## YOUR OBJECTIVE
Could you retype exactly the line containing "margin-top: none ->" and every line after it in the data below, leaving out the pictures?

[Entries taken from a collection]
'''
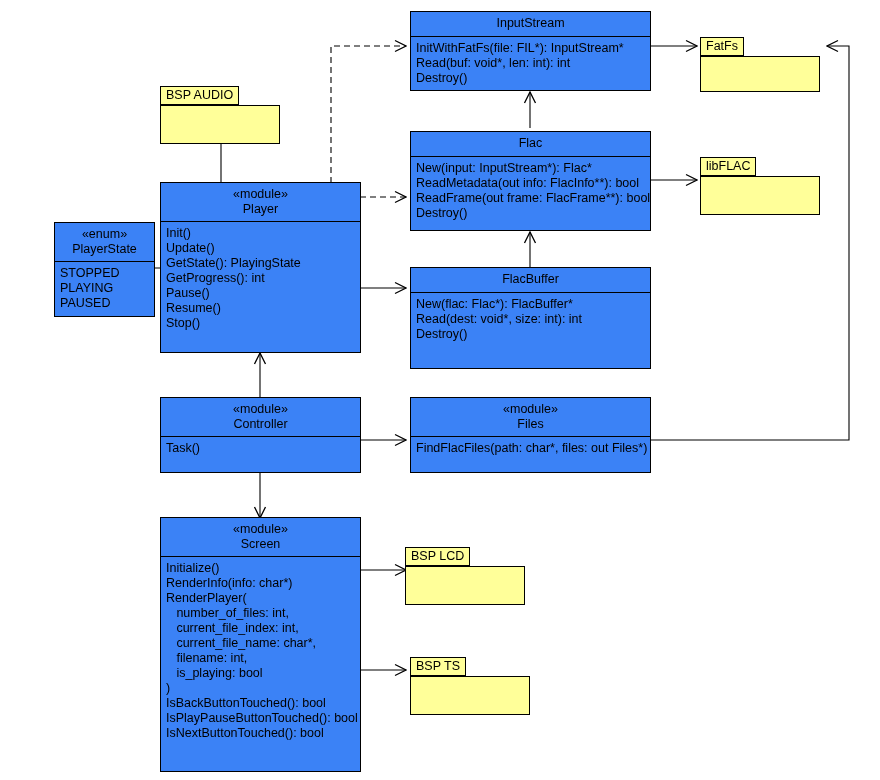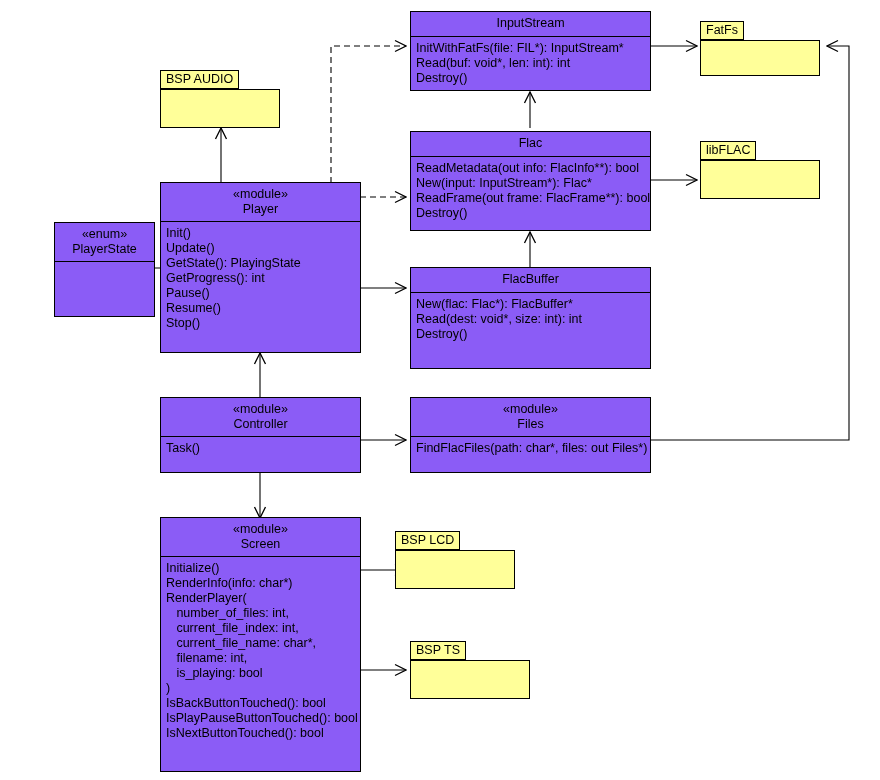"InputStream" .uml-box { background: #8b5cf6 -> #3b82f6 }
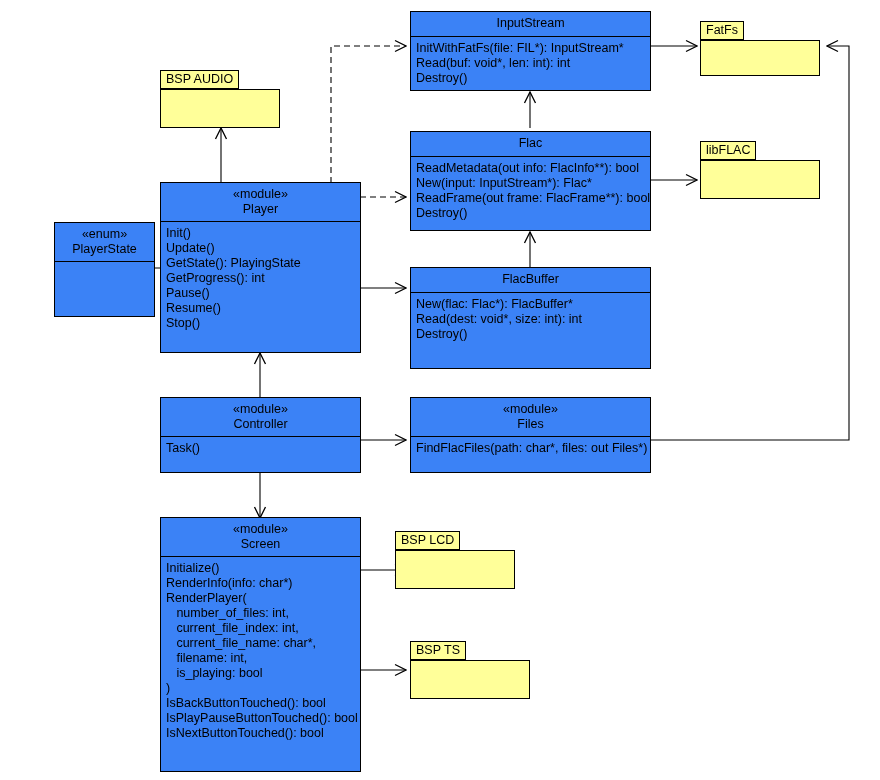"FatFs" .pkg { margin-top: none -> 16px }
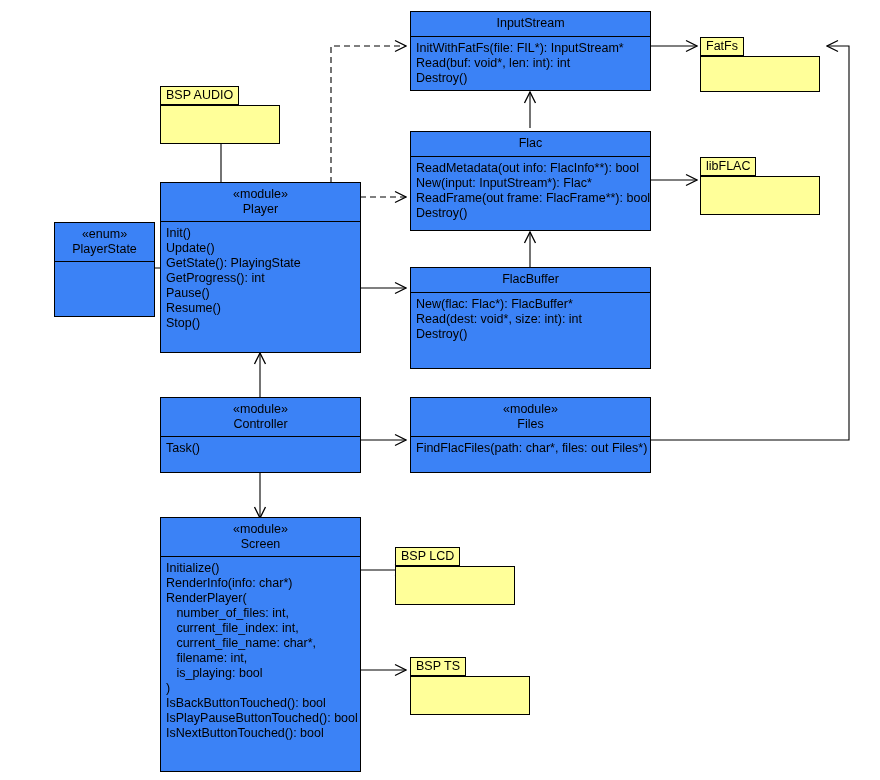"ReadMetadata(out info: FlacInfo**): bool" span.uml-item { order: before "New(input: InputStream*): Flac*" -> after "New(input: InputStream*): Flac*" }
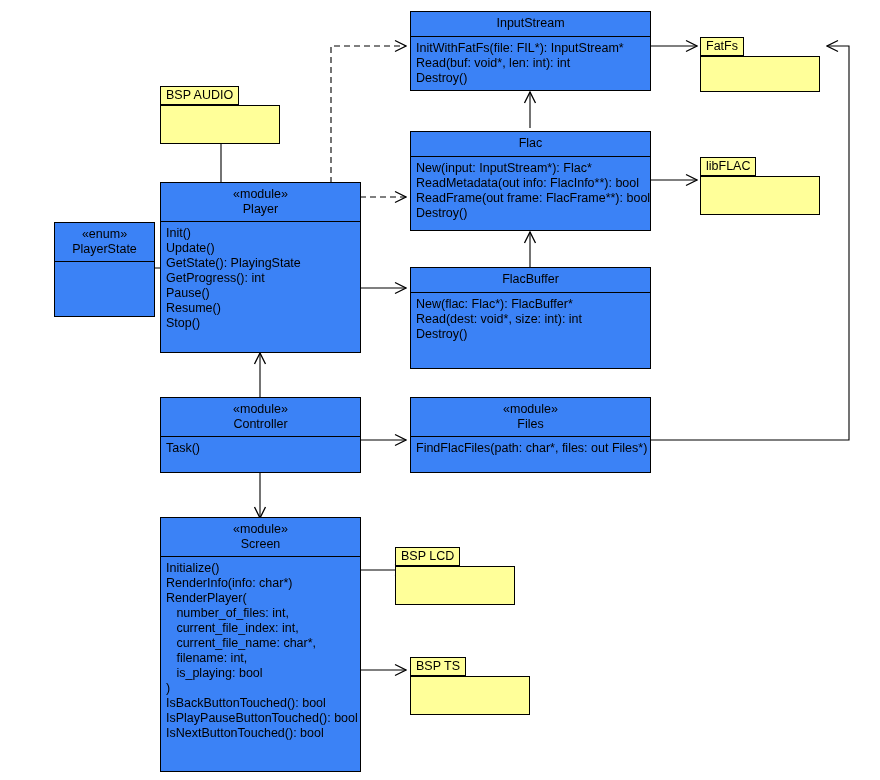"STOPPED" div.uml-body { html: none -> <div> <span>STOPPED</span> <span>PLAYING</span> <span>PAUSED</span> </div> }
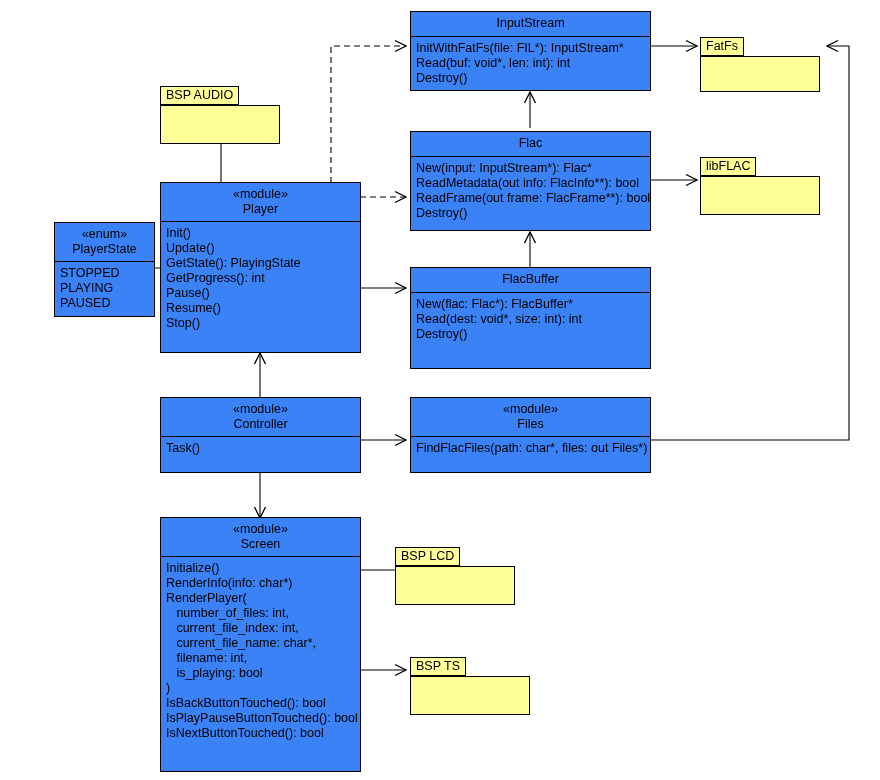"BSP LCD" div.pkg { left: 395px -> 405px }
'''
## TASK OUTPUT
"FatFs" .pkg { margin-top: none -> 16px }
"ReadMetadata(out info: FlacInfo**): bool" span.uml-item { order: before "New(input: InputStream*): Flac*" -> after "New(input: InputStream*): Flac*" }
"STOPPED" div.uml-body { html: none -> <div> <span>STOPPED</span> <span>PLAYING</span> <span>PAUSED</span> </div> }
"BSP LCD" div.pkg { left: 395px -> 405px }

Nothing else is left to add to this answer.